GRAND RAPIDS — Restaurant operator Meritage Hospitality Group Inc. said today that it declined millions in loans under a federal coronavirus relief program intended for small businesses.
Citing a range of factors, Meritage (OTCQX: MHGU) said it declined $29.1 million in U.S. Small Business Administration loans under the Paycheck Protection Program included in the Coronavirus Aid, Relief and Economic Security (CARES) Act. The company’s lender had approved the loans on April 6, and Meritage later disclosed the funding in an April 16 statement on the operational effects of the COVID-19 pandemic.
“As a result of shifting rules, unclear guidance and stabilized restaurant sales, the Company chose not to accept loans or participate in the (Paycheck Protection) Program but elected to participate in other tax benefits provided for under the CARES Act,” according to a statement from the company.

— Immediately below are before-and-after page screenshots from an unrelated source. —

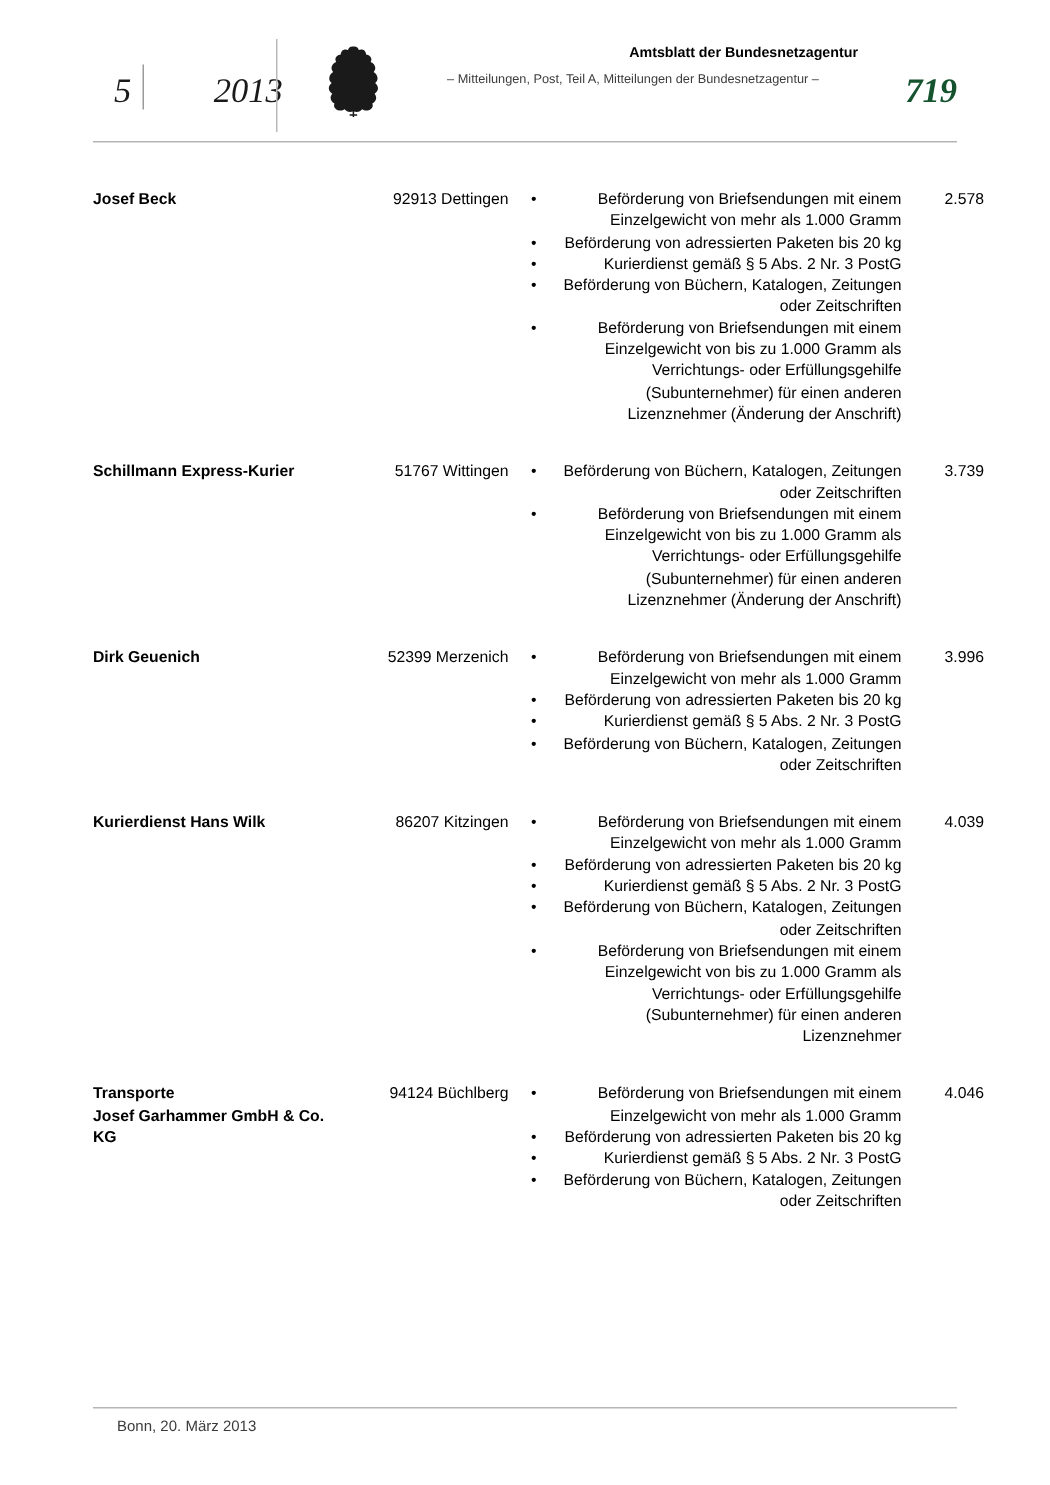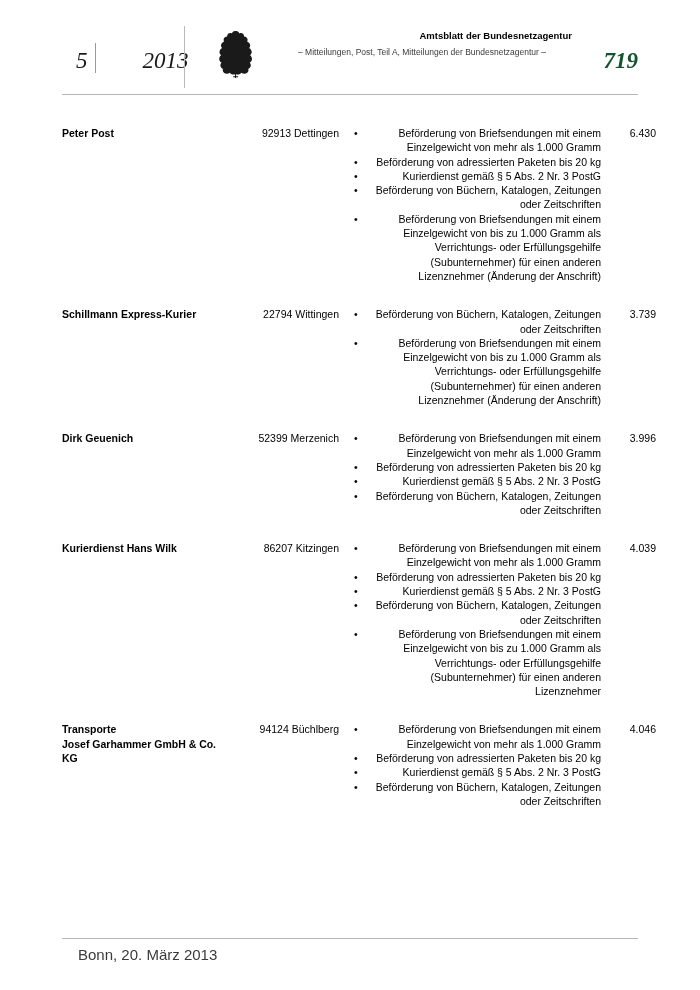--- a/index.html
+++ b/index.html
@@ -233,7 +233,7 @@
       <tbody>
           <tr>
             <td class="col-name">
-              <div class="name">Peter Post</div>
+              <div class="name">Josef Beck</div>
             </td>
             <td class="col-place">
               <div class="place">92913 Dettingen</div>

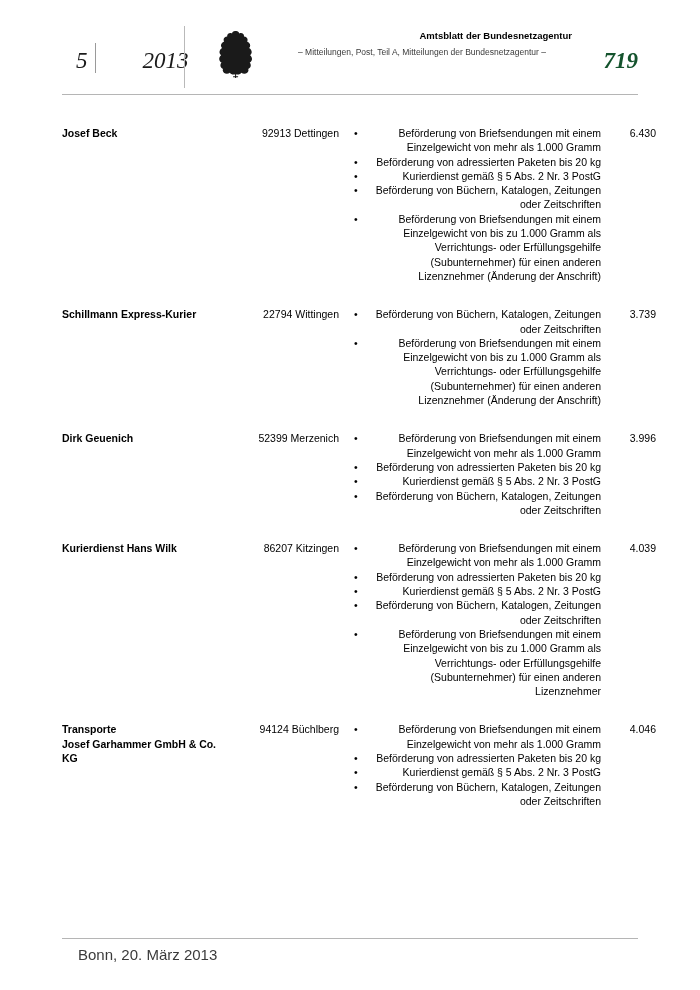--- a/index.html
+++ b/index.html
@@ -248,7 +248,7 @@
               </ul>
             </td>
             <td class="col-num">
-              <div class="num">6.430</div>
+              <div class="num">2.578</div>
             </td>
           </tr>
           <tr class="row-spacer">

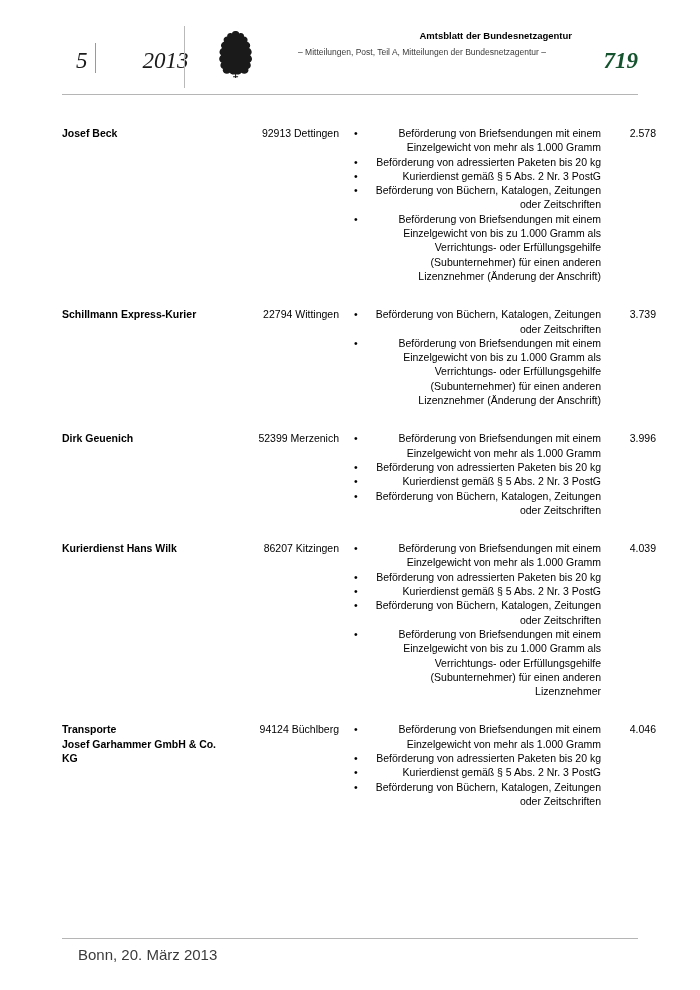--- a/index.html
+++ b/index.html
@@ -259,7 +259,7 @@
               <div class="name">Schillmann Express-Kurier</div>
             </td>
             <td class="col-place">
-              <div class="place">22794 Wittingen</div>
+              <div class="place">51767 Wittingen</div>
             </td>
             <td class="col-desc">
               <ul class="services">

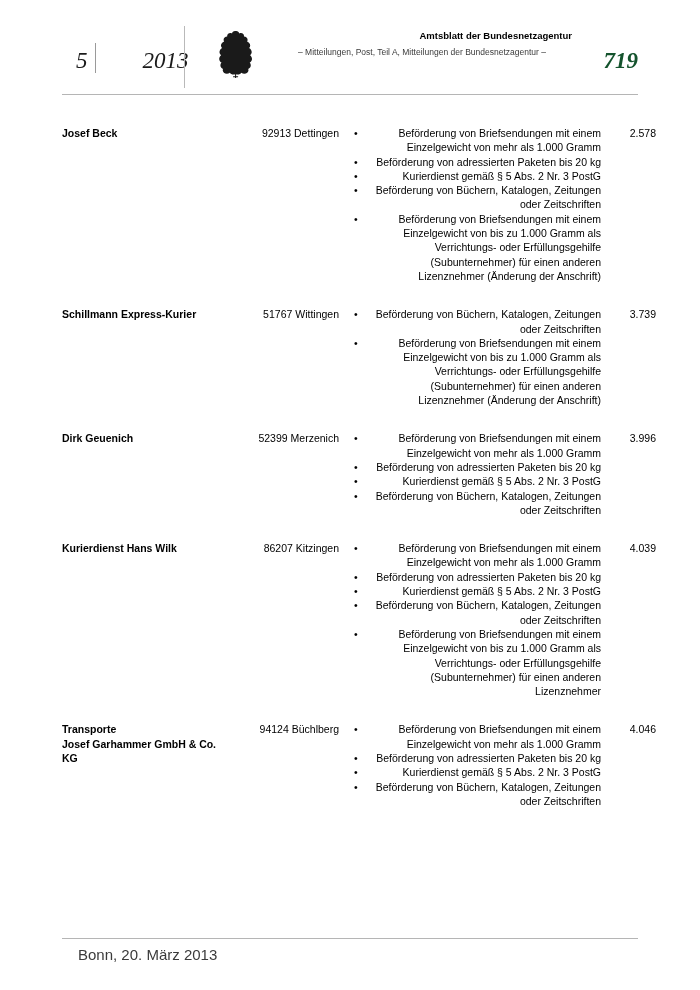--- a/index.html
+++ b/index.html
@@ -190,7 +190,7 @@
     position: absolute;
     left: 62px;
     top: 946px;
-    font-size: 15px;
+    font-size: 10px;
     color: #3b3b3b;
     padding-left: 16px;
   }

Meritage generated nearly half a billion in revenue in 2019 and employs 10,500 employees across its portfolio of 335 restaurants in 16 states. The company previously told WOOD-TV that it applied for the PPP loans in the first round of funding through its various subsidiaries that own individual restaurant locations.
Other large national restaurant operators including Shake Shack and Ruth’s Chris also were approved for the PPP funding, but later declined the loans or returned the money.
In the second round of PPP funding, public companies were excluded from participating.
In a first quarter earnings release issued today, Meritage CEO Robert Schermer Jr. called the first three months of the year “a tale of two extremes.”
“Early in the quarter, we hired 1,400 additional team members across our Wendy’s restaurant system, preparing for the national breakfast roll-out. We experienced record same store sales growth from breakfast, which continues to perform well in the social distancing environment,” Schermer stated. “The pandemic arrived mid-March, with Government ordered closure of restaurant dining rooms and state shelter-in-place mandates. We closed 335 dining rooms, including 8 restaurants entirely, on a temporary basis.”
As social distancing measures were imposed and the pandemic spread, Meritage suspended non-essential capital expenditures and restaurant developments and suspended dividends to shareholders, according to a statement. The company said it also “requested landlord rent relief and interest only loan payments for 90 days.”
For the quarter, Meritage’s sales grew 7 percent on a year-over-year basis to $117.8 million. The company reported a quarterly net loss of $3.7 million, versus net income of $4.1 million in the same period a year ago. The results included a non-cash loss of $1 million related to an interest rate swap agreement, according to the company.
Looking ahead, Meritage said that weekly sales at its Wendy’s stores “continue to improve as many states and communities we serve move toward re-opening.” Meritage expects to hire restaurant employees “once the closure mandates are lifted and normal dining room occupancy is restored.”